Unvaccinated sports fans are faced with a choice: Get the shot or cheer from home.
"I gotta do what I gotta do to see the Raiders," said one fan.
"I'm like I’ll get the vaccine the moment I need to, in a moment it might inconvenience me," another fan said. "Well, I was gonna go to the game and it might inconvenience me if I didn't get [vaccinated]."
More sports teams are requiring proof of vaccination or a negative test for entry. A recent poll from Morning Consult shows more than half of U.S. adults back this policy, and a quarter of unvaccinated adults say they would get the vaccine to get into a game.
"An overwhelmingly high number of people are really pleased that we made a decision," said Mike Golub, the president of business for two pro soccer teams: the
Portland Timbers and Portland Thorns FC. You have to show proof of vaccination or a negative test if you want to go to their games.
"We've had a couple people we had to turn away, not because they're not vaccinated, but but because they didn't have they didn't bring proof of it," Golub said. "I think whatever small challenges we have will get mitigated. As people get used to this."
A growing list of organizations at the pro and college levels are introducing this policy. That includes several NFL teams and collegiate athletic programs like LSU. Vaccines may help teams pack the stands. But Dr. Jill Weatherhead warns other measures are needed to limit the spread of the coronavirus.
"There has to be a use of those strategies, either negative testing, vaccination plus mask plus distancing, plus occurring in an area where there's not a lot of transmission in order for those rules to be successful," she said.
Sports teams are in their second pandemic season. Weatherhead says the previous seasons show teams can play sports in a pandemic, but they need to invest in COVID measures.
"I think we learned very valuable lessons from 2020 that can be applied to 2021," said Weatherhead. "But they can't those lessons can't be forgotten. You can't just go on to have normal seasons like we had in 2019."

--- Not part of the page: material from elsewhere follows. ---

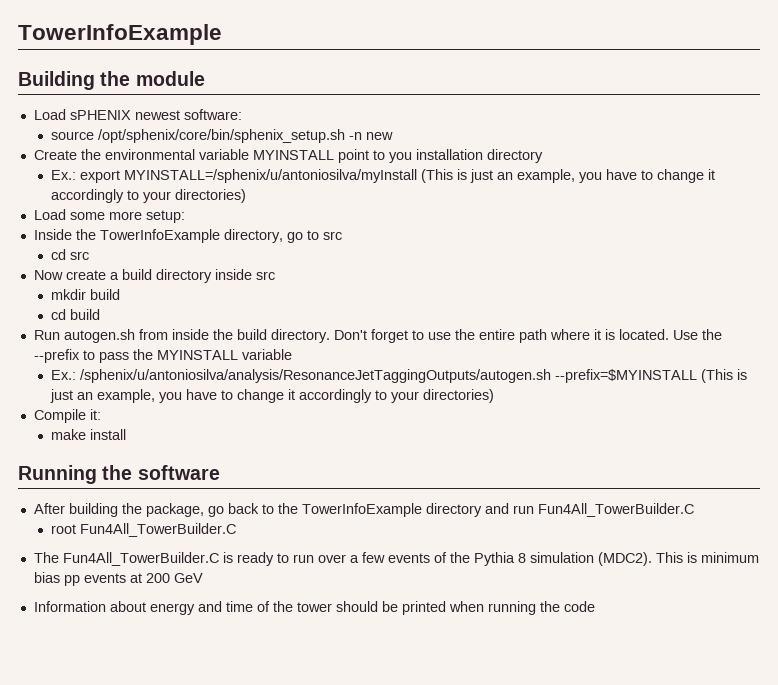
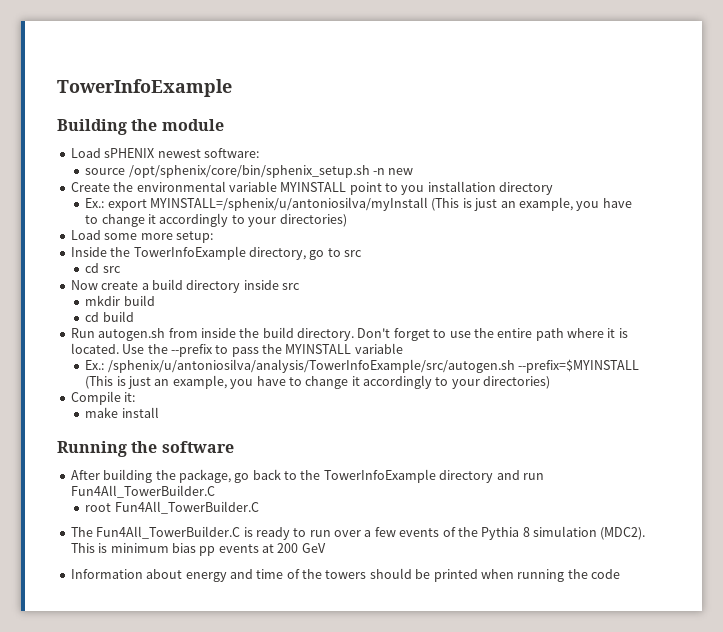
- Ex.: /sphenix/u/antoniosilva/analysis/ResonanceJetTaggingOutputs/autogen.sh --prefix=$MYINSTALL (This is just an example, you have to change it accordingly to your directories)
+ Ex.: /sphenix/u/antoniosilva/analysis/TowerInfoExample/src/autogen.sh --prefix=$MYINSTALL (This is just an example, you have to change it accordingly to your directories)
- Information about energy and time of the tower should be printed when running the code
+ Information about energy and time of the towers should be printed when running the code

Mike Golub says his teams' vaccination policy will help them recover financially, now that they can welcome fans back in.
"We think it will give more fans comfort to come, which is good for them and good for us and ultimately good for our business," he said. "Moreover, it's confirming, we think, with fans that when they think of the Timbers and Thorns, it's an organization that does the right thing."